COMMENTARY: Whatever happened to the common good?

c. 2008 Religion News Service (UNDATED) So I guess this will be another “confessions of a former talk show host” column. In the 1990s, soon after the Republicans released their “Contract with America,” the Christian Coalition released its “Christian Contract with America.” It seemed transparently similar, so when Christian Coalition head Ralph Reed appeared on […]

c. 2008 Religion News Service

(UNDATED) So I guess this will be another “confessions of a former talk show host” column.

In the 1990s, soon after the Republicans released their “Contract with America,” the Christian Coalition released its “Christian Contract with America.” It seemed transparently similar, so when Christian Coalition head Ralph Reed appeared on my show, I asked a simple question.


“Who’s doing the theology for the Christian Contract with America?”

In all my interviews with Reed, before and after, I never saw him stumble for words like he did then.

Therein lies my problem with today’s political life _ right, center, left and everything in between.

Instead of a thoughtful approach to serious issues, designed to unify differing groups through well-reasoned arguments, today’s political process avoids ideas and opts instead for partisan positions designed to identity a big enough segment of voters to win.

Whatever happened to the common good?

In a recent Newsweek column titled “The closing of the American mind,” Evan Thomas describes the deep divide between political junkies and the rest of the population. “The junkies,” he says, “watch endless cable-TV news shows and listen to angry talk radio and feel passionate about their political views. They number roughly 20 percent of the population, according to Princeton professor Markus Prior.” Thomas says the other 80 percent were once moderates but are now turned off or tuned out.

Based on my experience, I would say that the problem is rooted in what Neil Postman described as a dumbing-down of the political process through a media that reduces political life to personalities, sound bites and visual symbols as a substitute for serious explorations of ideas and values that matter.

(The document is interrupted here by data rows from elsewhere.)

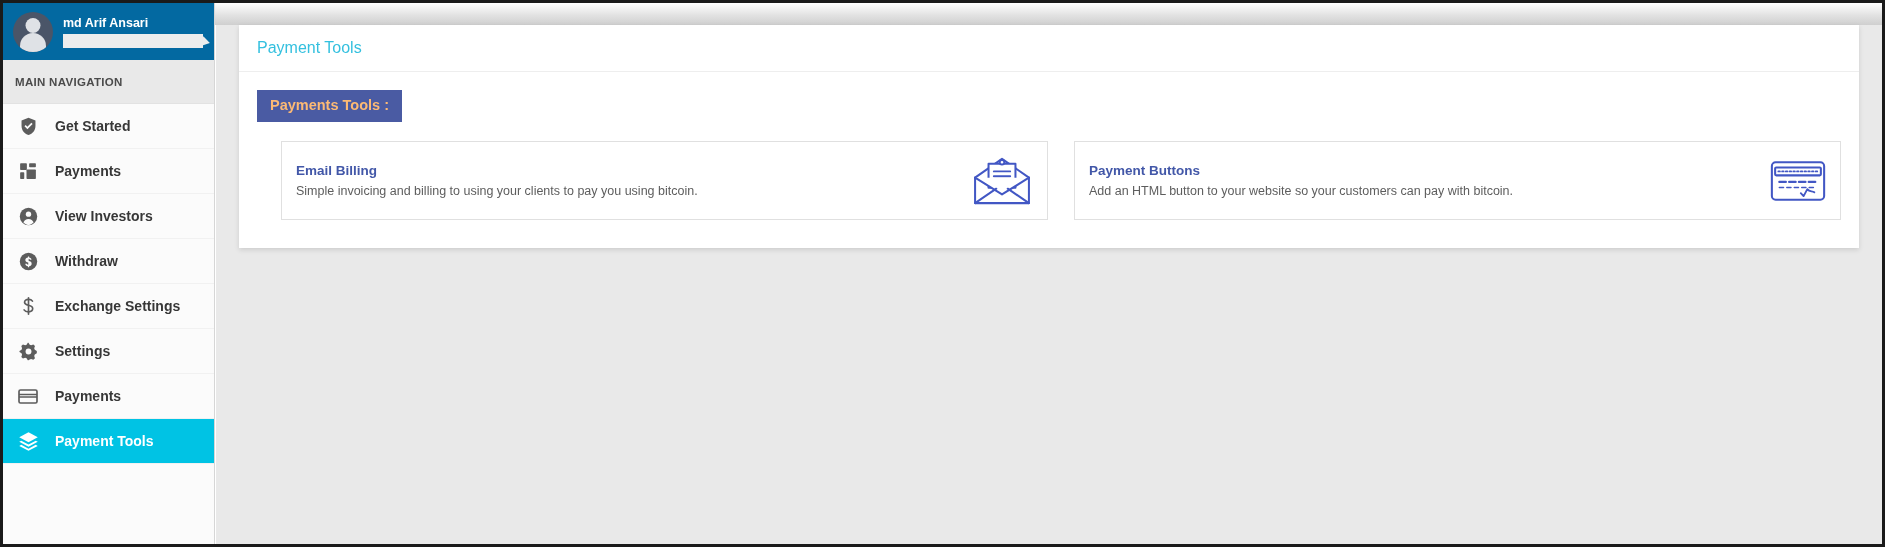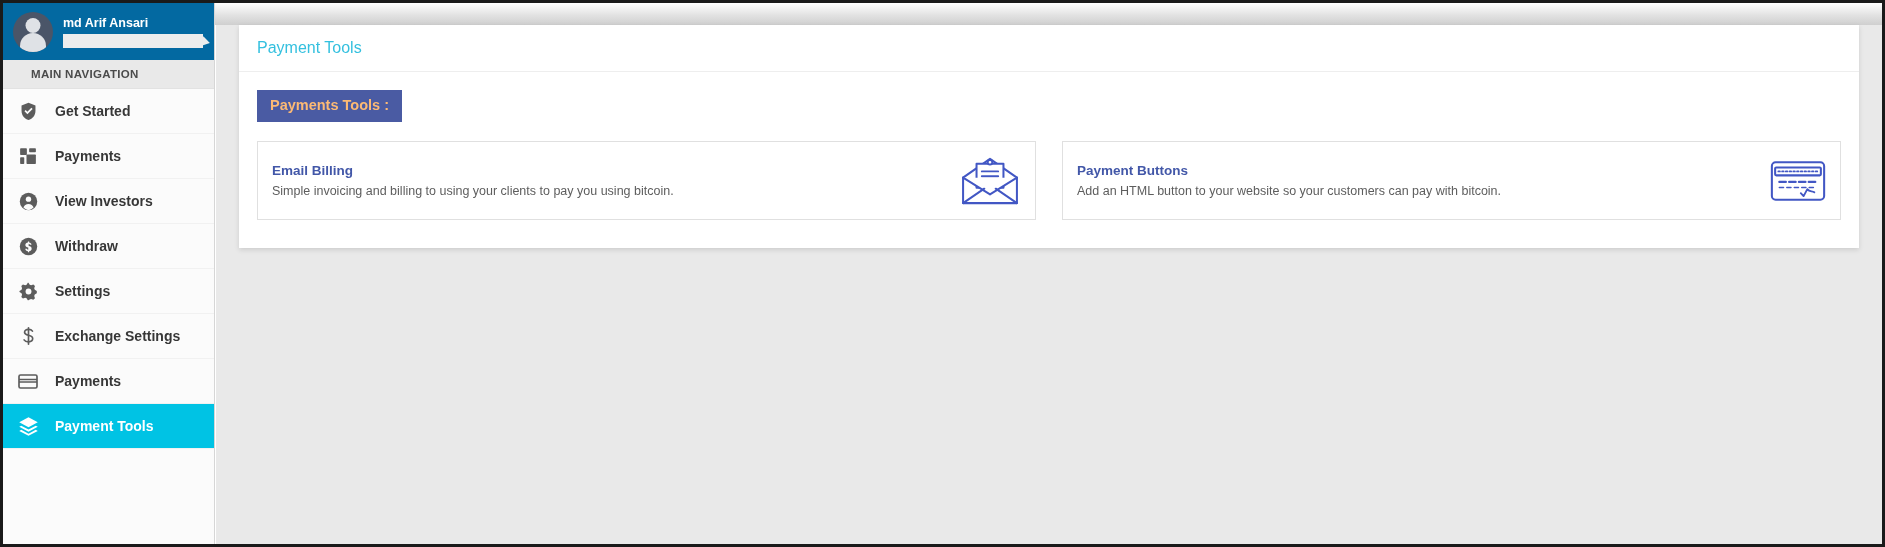"MAIN NAVIGATION" #nav-heading { height: 29px -> 44px; padding-left: 28px -> 12px }
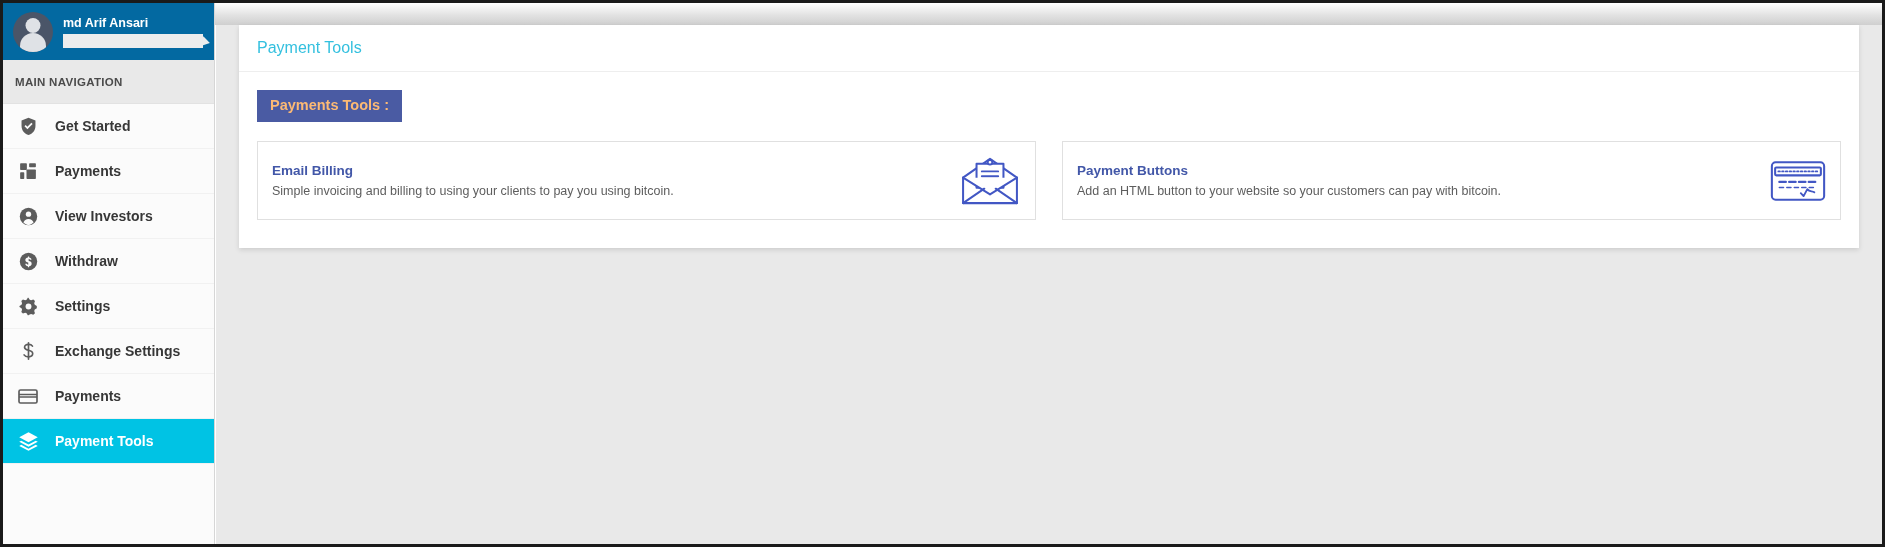"Email Billing" #cards-row { margin-left: none -> 24px }
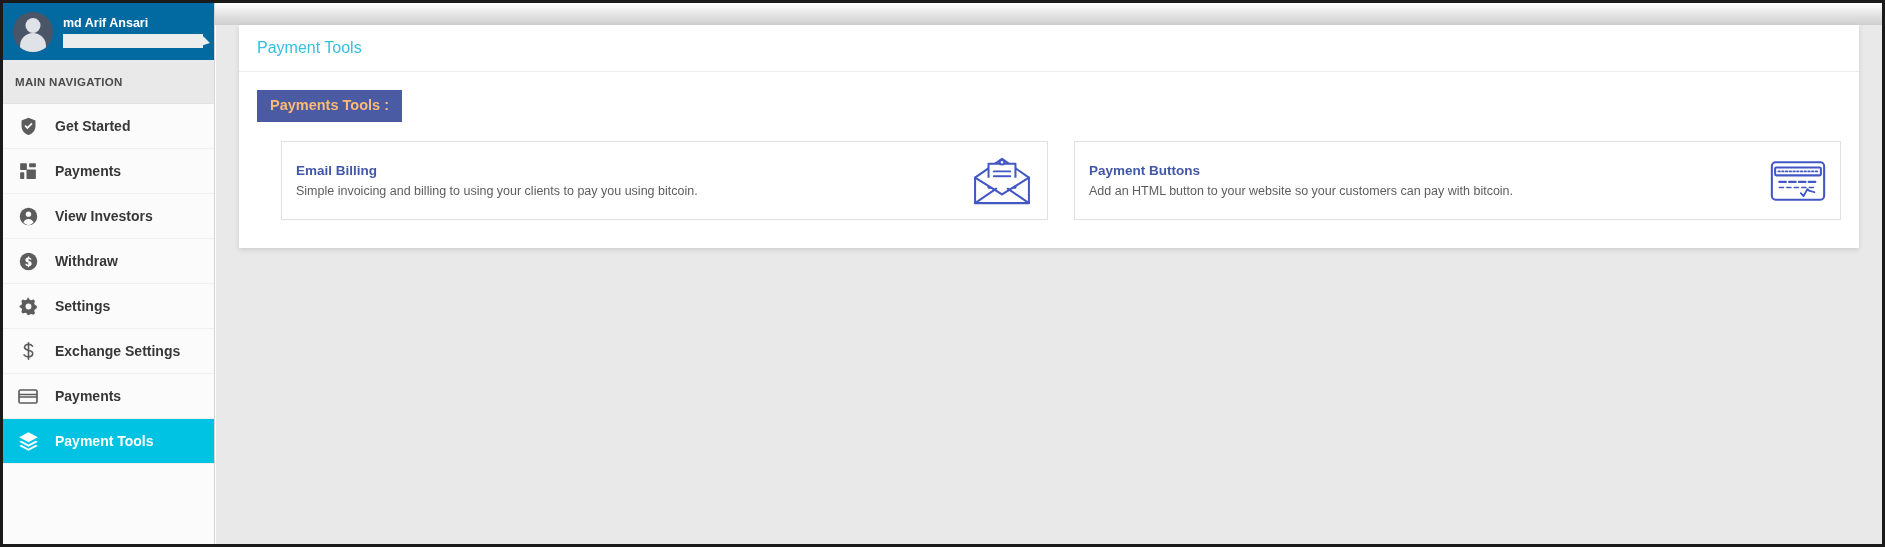"Settings" div.nav-item { order: before "Exchange Settings" -> after "Exchange Settings" }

Postman points out that the Lincoln-Douglas debates lasted for hours _ including a lunch break so people could eat and then go back for another four hours of debate. The audience expected a logical debate and thorough airing of the candidates’ positions so they could reach the right conclusion.

Today, an entertainment formula has replaced serious political debate. No wonder the title of Hong Kong-born artist Kenneth Tin-King Hung’s New York gallery debut makes so much sense: “Because Washington Is Hollywood for Ugly People.”


It seems to me that in our current dysfunctional system, politicians who think deeply can’t get their ideas out effectively, and those who don’t think deeply can get by in a system that does not require it. That’s what happens when 60-second TV commercials have replaced substantive dialogue.

Lest we pile all the blame on the hapless politicians, let us take some of the blame for accepting spoon-fed news in short snippets of audio and video clips.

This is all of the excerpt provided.